— WHAT THE TASK REQUIRES —
Pull each line containing "Welcome" from the data.

— DATA SECTION —

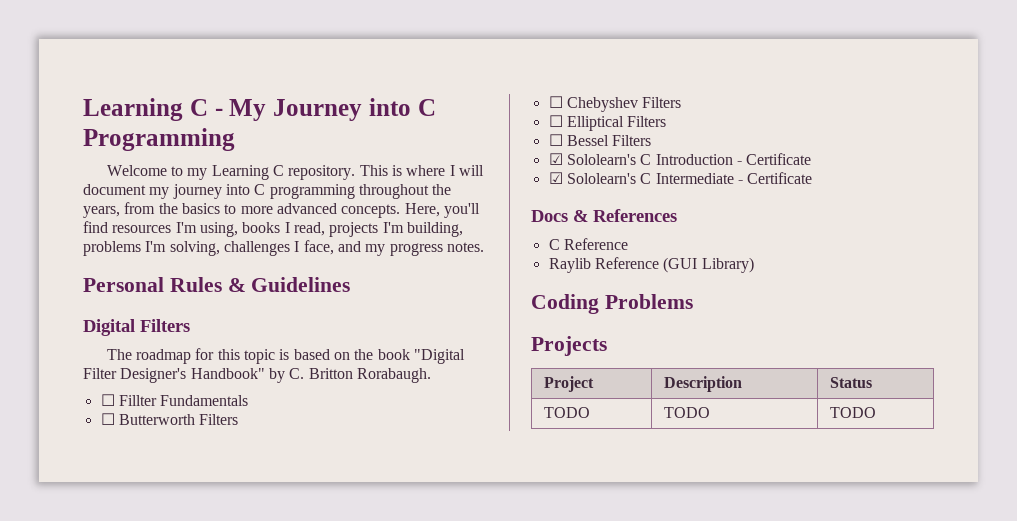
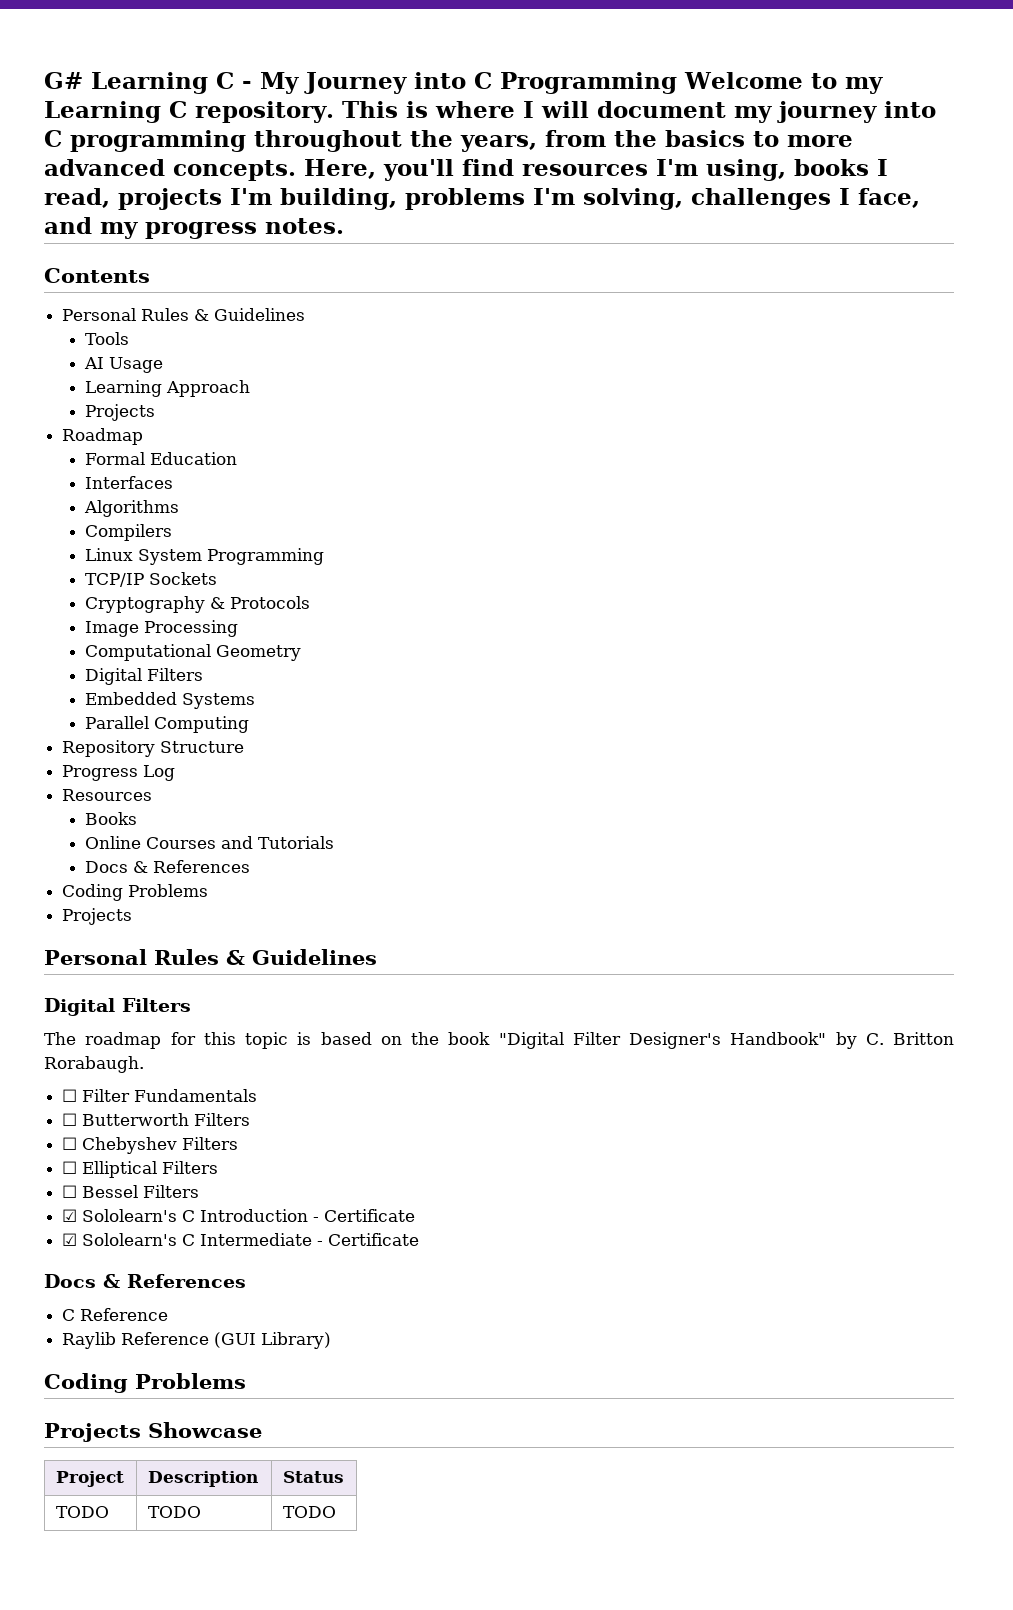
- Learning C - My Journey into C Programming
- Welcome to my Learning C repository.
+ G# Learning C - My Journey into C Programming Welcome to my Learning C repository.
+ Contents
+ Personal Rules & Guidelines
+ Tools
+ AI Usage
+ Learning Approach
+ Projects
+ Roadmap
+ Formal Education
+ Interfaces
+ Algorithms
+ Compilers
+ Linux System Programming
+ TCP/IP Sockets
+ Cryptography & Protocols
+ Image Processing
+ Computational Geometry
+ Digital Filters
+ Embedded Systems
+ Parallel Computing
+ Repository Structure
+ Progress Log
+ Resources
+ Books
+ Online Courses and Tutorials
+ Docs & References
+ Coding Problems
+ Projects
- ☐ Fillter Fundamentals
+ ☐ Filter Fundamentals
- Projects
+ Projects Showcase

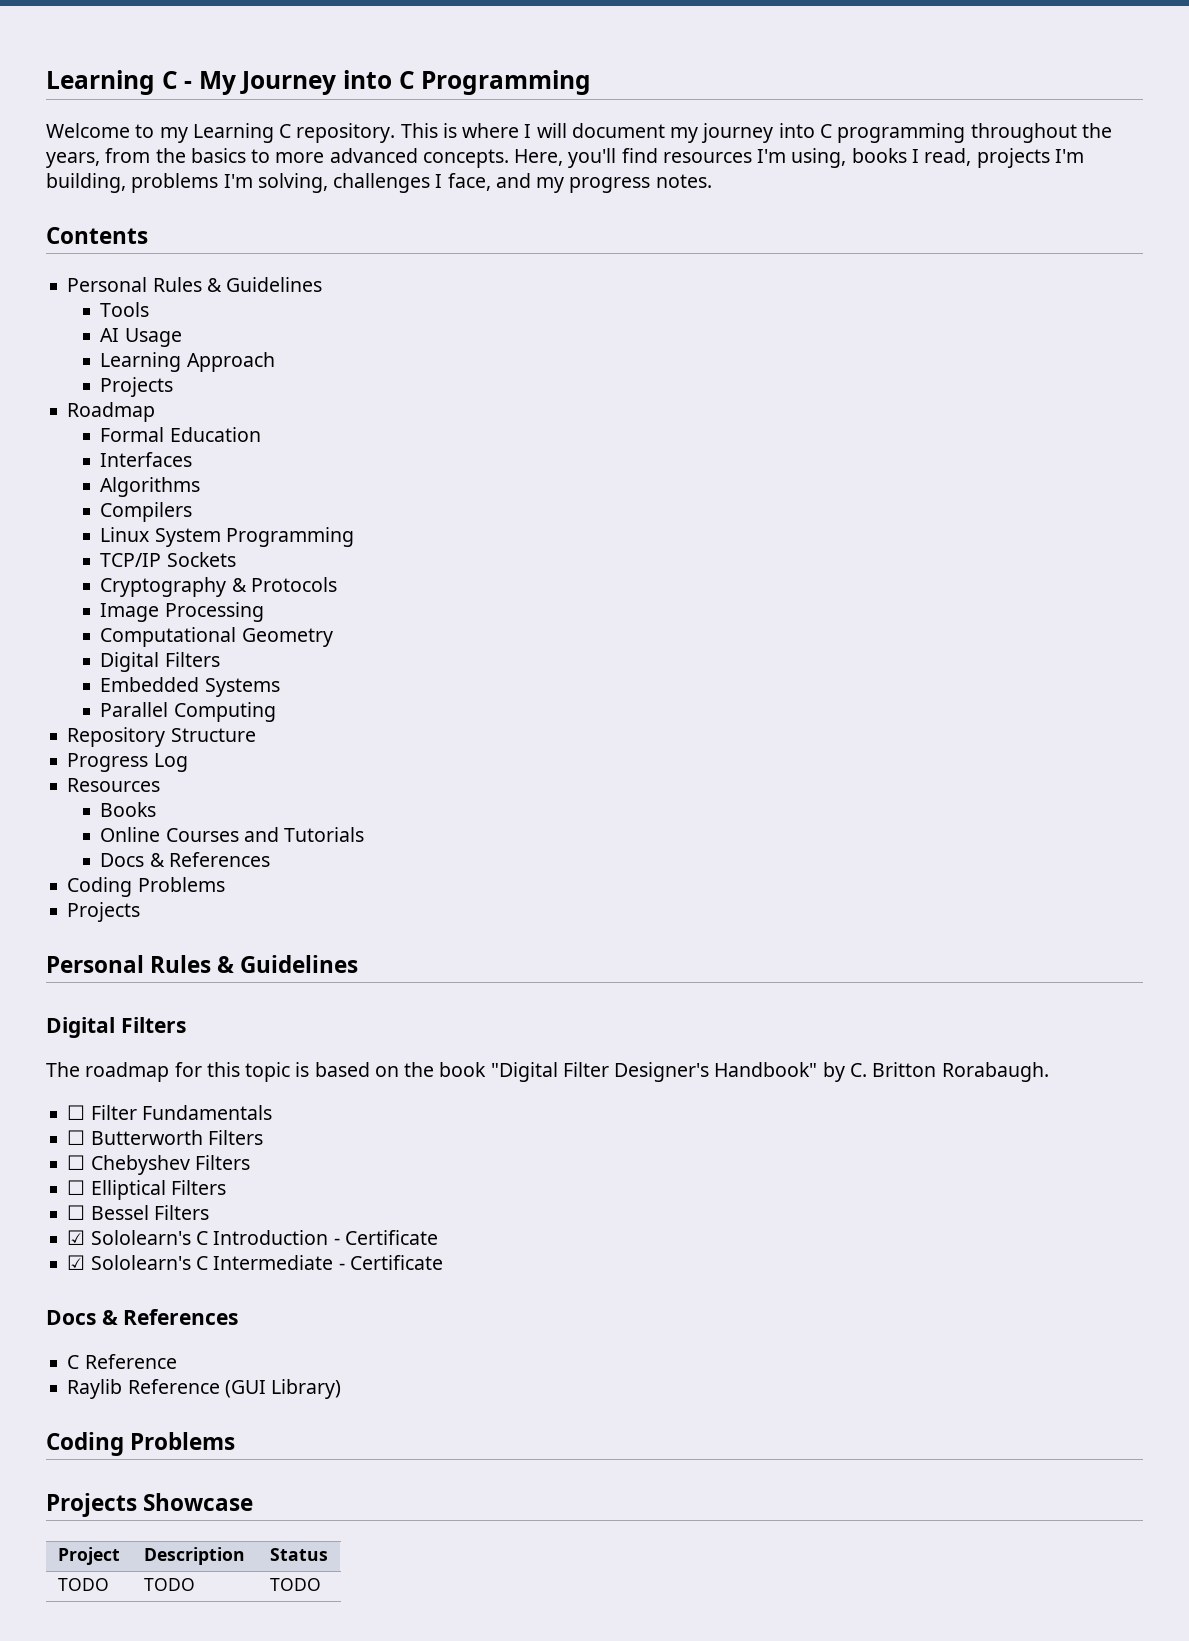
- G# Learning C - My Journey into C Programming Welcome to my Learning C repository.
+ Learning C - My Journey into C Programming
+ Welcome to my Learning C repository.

— THE ANSWER —
- Welcome to my Learning C repository.
+ G# Learning C - My Journey into C Programming Welcome to my Learning C repository.
- G# Learning C - My Journey into C Programming Welcome to my Learning C repository.
+ Welcome to my Learning C repository.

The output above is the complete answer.